While the exploration of romance on the show is entertaining, the bottom line is no relationship can go too far or the odd couple itself is no more. Daily admits that is a tricky thing to work around, which means that there always has to be an exit strategy in place. That being said, he points out, "I do think a big part of the show is and always will be these two guys helping each other navigate the world of dating, because they haven't been dating for twenty years while they were married. But the ultimate 'romance' is between Oscar and Felix."
And one of The Odd Couple's secret weapons is creative consultant Garry Marshall, who served as writer and executive producer of the Klugman/Randall series (as well as Happy Days, Laverne & Shirley and Mork & Mindy among many others) and is involved with this show on far more than a contractual level. As Daily explains it, Marshall came to the writers' room during the first month of preproduction last year stating that he would not be accepting a check without earning it. And earn it he has.
"My only concern about Garry coming in was wondering if he would be saying things like, 'That's not how we did it in the old version,'" Daily says. "But he has completely given us free reign to reinvent the show, while suggesting things.

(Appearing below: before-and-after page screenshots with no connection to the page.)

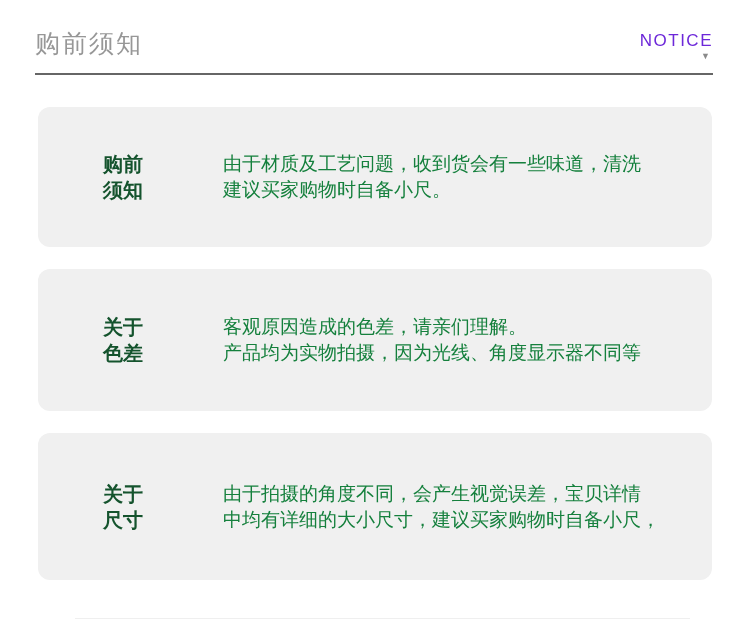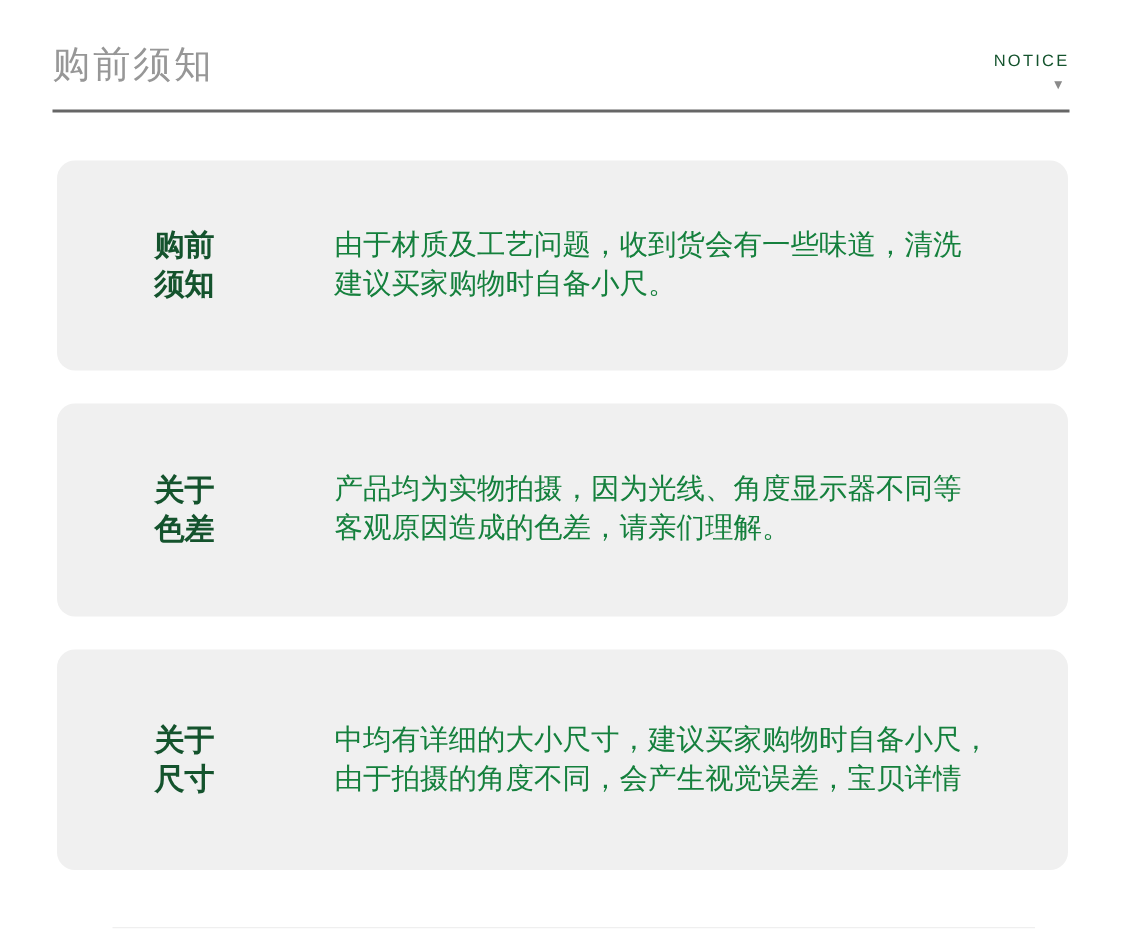--- a/index.html
+++ b/index.html
@@ -35,8 +35,8 @@
     margin-top: 4px;
   }
   .notice-label {
-    font-size: 11px;
-    color: #14532d;
+    font-size: 17px;
+    color: #6d28d9;
     letter-spacing: 1.5px;
     line-height: 14px;
   }

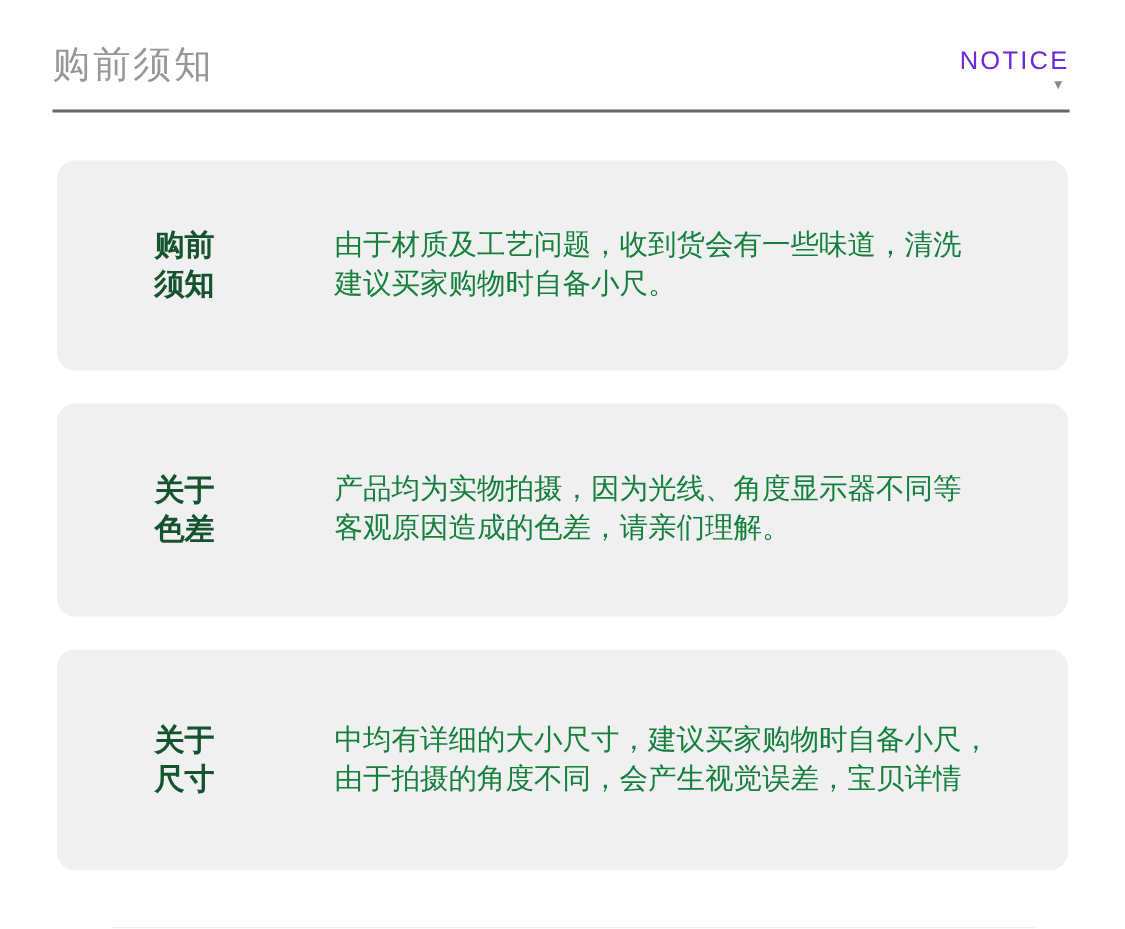--- a/index.html
+++ b/index.html
@@ -121,8 +121,8 @@
         <div>色差</div>
       </div>
       <div class="card-text">
+        <div>客观原因造成的色差，请亲们理解。</div>
         <div>产品均为实物拍摄，因为光线、角度显示器不同等</div>
-        <div>客观原因造成的色差，请亲们理解。</div>
       </div>
     </div>
 

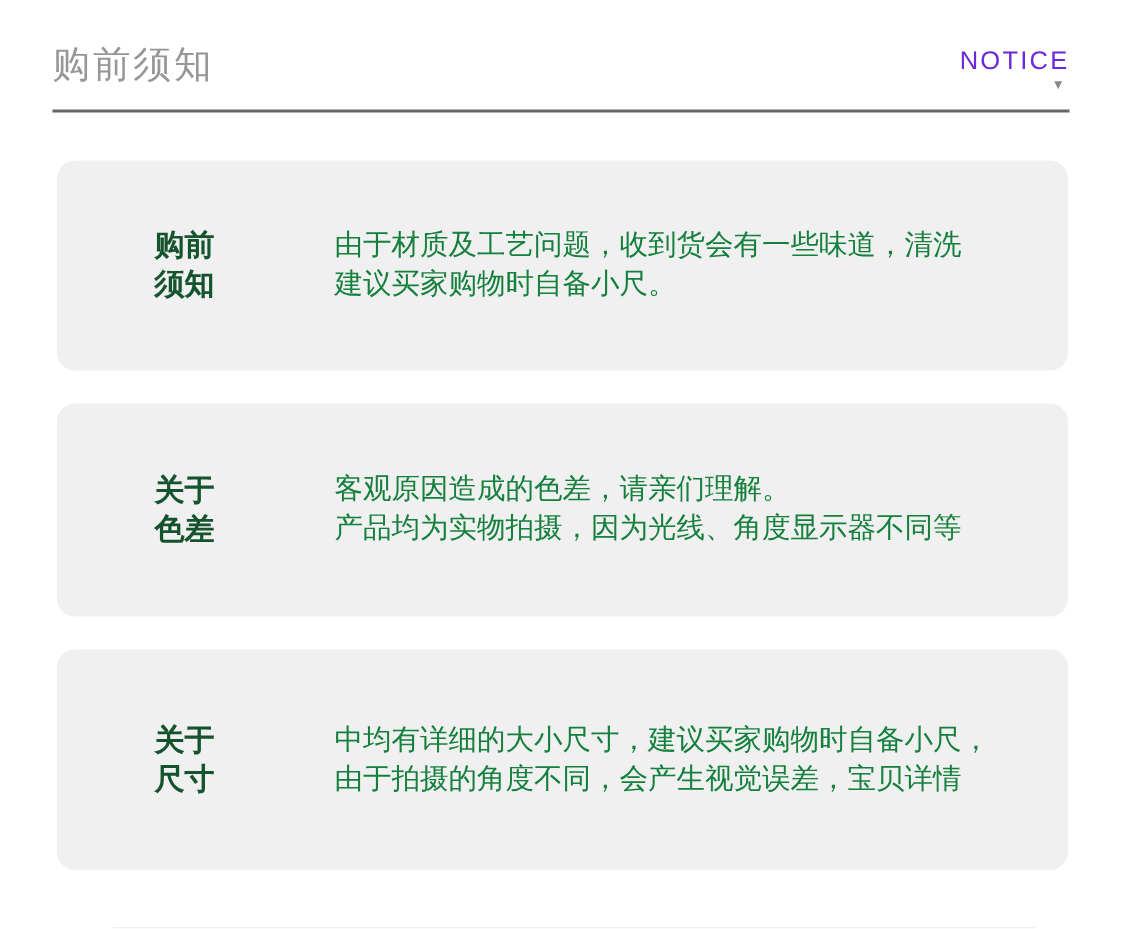--- a/index.html
+++ b/index.html
@@ -132,8 +132,8 @@
         <div>尺寸</div>
       </div>
       <div class="card-text">
+        <div>由于拍摄的角度不同，会产生视觉误差，宝贝详情</div>
         <div>中均有详细的大小尺寸，建议买家购物时自备小尺，</div>
-        <div>由于拍摄的角度不同，会产生视觉误差，宝贝详情</div>
       </div>
     </div>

He's the one who said he felt the best episodes when he was doing it was when Oscar taught Felix something or vice-versa. That idea immediately gave rise to an episode this season where it establishes Felix as a lifelong New Yorker who, like many lifelong New Yorkers, never learned how to drive. But now that he's dating Emily and she's always driving, he wants to learn how, so Oscar has to teach Felix how to drive."
Lennon notes that at every taping Marshall stands next to the cameras and he'll talk to the cast after each take. "There was a moment when I felt Garry embraced me in the role of Felix," he smiles. "He went from someone who admits he had no idea who I was when I showed up the first day (he thought I was the craft service guy) to coming up to me and saying, 'You're killing it.' That was pretty amazing. It was then that I started to feel the right to play this character. So we're growing into it, I think. We're still standing in giant shoes, but we're getting there."
The Odd Couple airs on CBS in America.